Friday: you like women. You obviously like women.
Me: Again, I'm bisexual. I know you think that doesn't exist.
Friday: that helped.
Beck: but I'm gay.
Me: men can be soft? Women can be hard. Women can even have hard dicks. Tbh.
Friday: I thibm Im hormy
Beck: dude... You might be bisexual
Friday: I'm so fumbik horney i'm-
Beck, tuning into my reality: I can tell the people your talking to are men.
Me: yeah I'm so terrified of cis men. I know I shouldn't be but
Friday: you are one?
Beck: see. it's fair that I don't want soft.
Me: cis? What? No. Well, a cis-woman, I guess.
Friday: youre a guy.
Beck: why do I keep falling for transguys?
Me: cause we're hot
Friday: but I'm not on T :(
Me: the soft thing? personally, I think he should just build a bridge and get over it. Cis men can be soft. Cis girls can be hard. It happens all the time
Beck: you sound so bi.
Friday: girl cock.... [I guess he hadn't thought of that before]
Me: being scared of cis-men is totally diffent. I'm still attracted to them. I'm just scared. I like women, I like non-binary people. It's just cis-men.
Friday: youre a jerk.
Beck: Jesus.
Me: I'm working through it.
Friday, tuning into the actual real life conversation I am having currently: you sound like such a girl right now.
Me: okay? I don't care.
Friday: you should.
Me: why? I'm presenting as a girl. I'm going to sound like a girl. That's the point.

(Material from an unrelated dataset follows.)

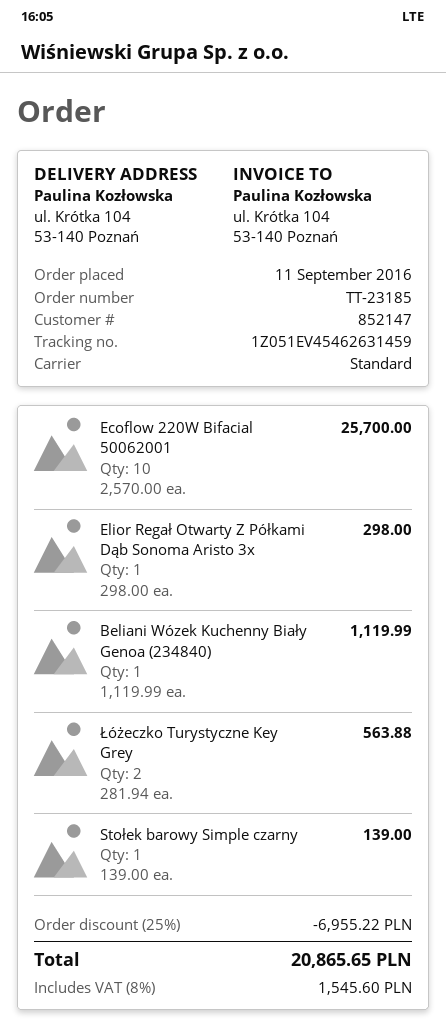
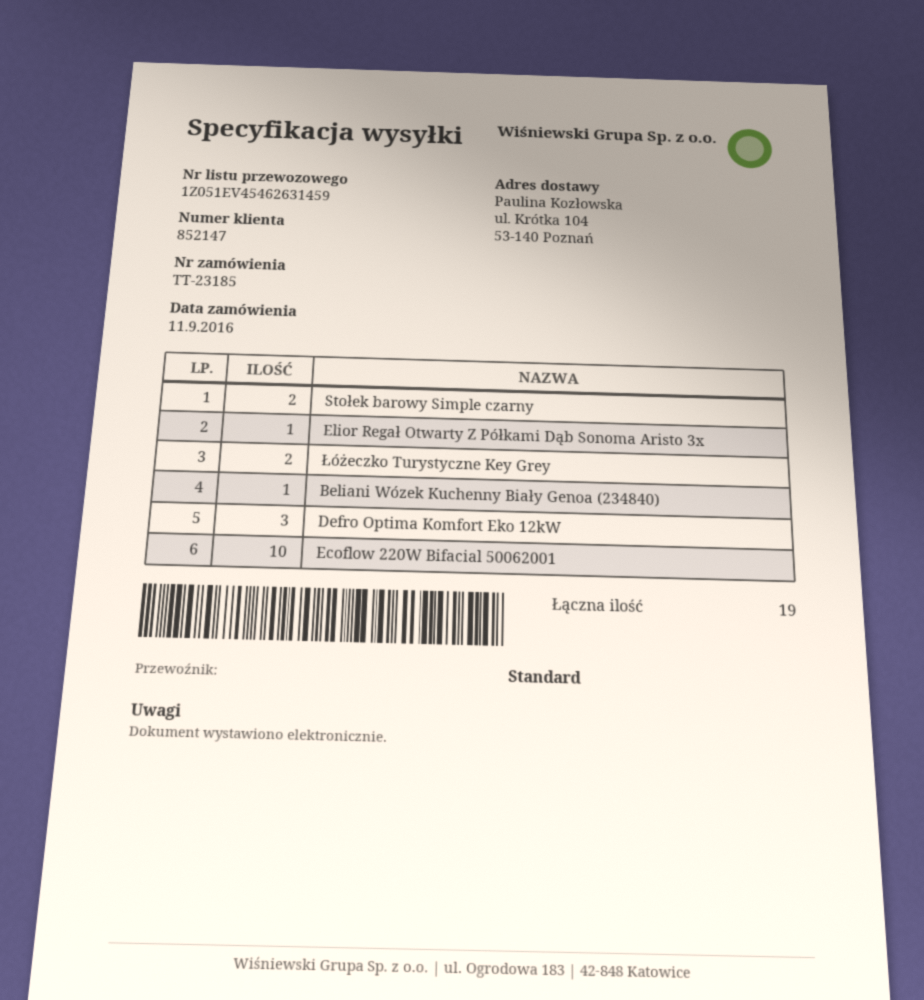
Stołek barowy Simple czarny: 1 -> 2
Defro Optima Komfort Eko 12kW: none -> 3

Friday: if you were actually a girl you would care. Because that's sexist.
Me: why are we having this conversation right now. I'm so busy. Plus you guys call me a girl all the time. You say "girls :/" whenever I say literally anything. Why would that start to bother me now.
[I finally manage to successfully ignore them so I can focus on the convo I'm having]
[like twenty mins pass]
Me: okay I'm leaving the restaurant now. I still can't really talk but. (I know it's so embarrassing to talk to them like this but it helps)
Beck: so you think IM soft???
Friday: girl cock......
Me: I guess you guys kept talking.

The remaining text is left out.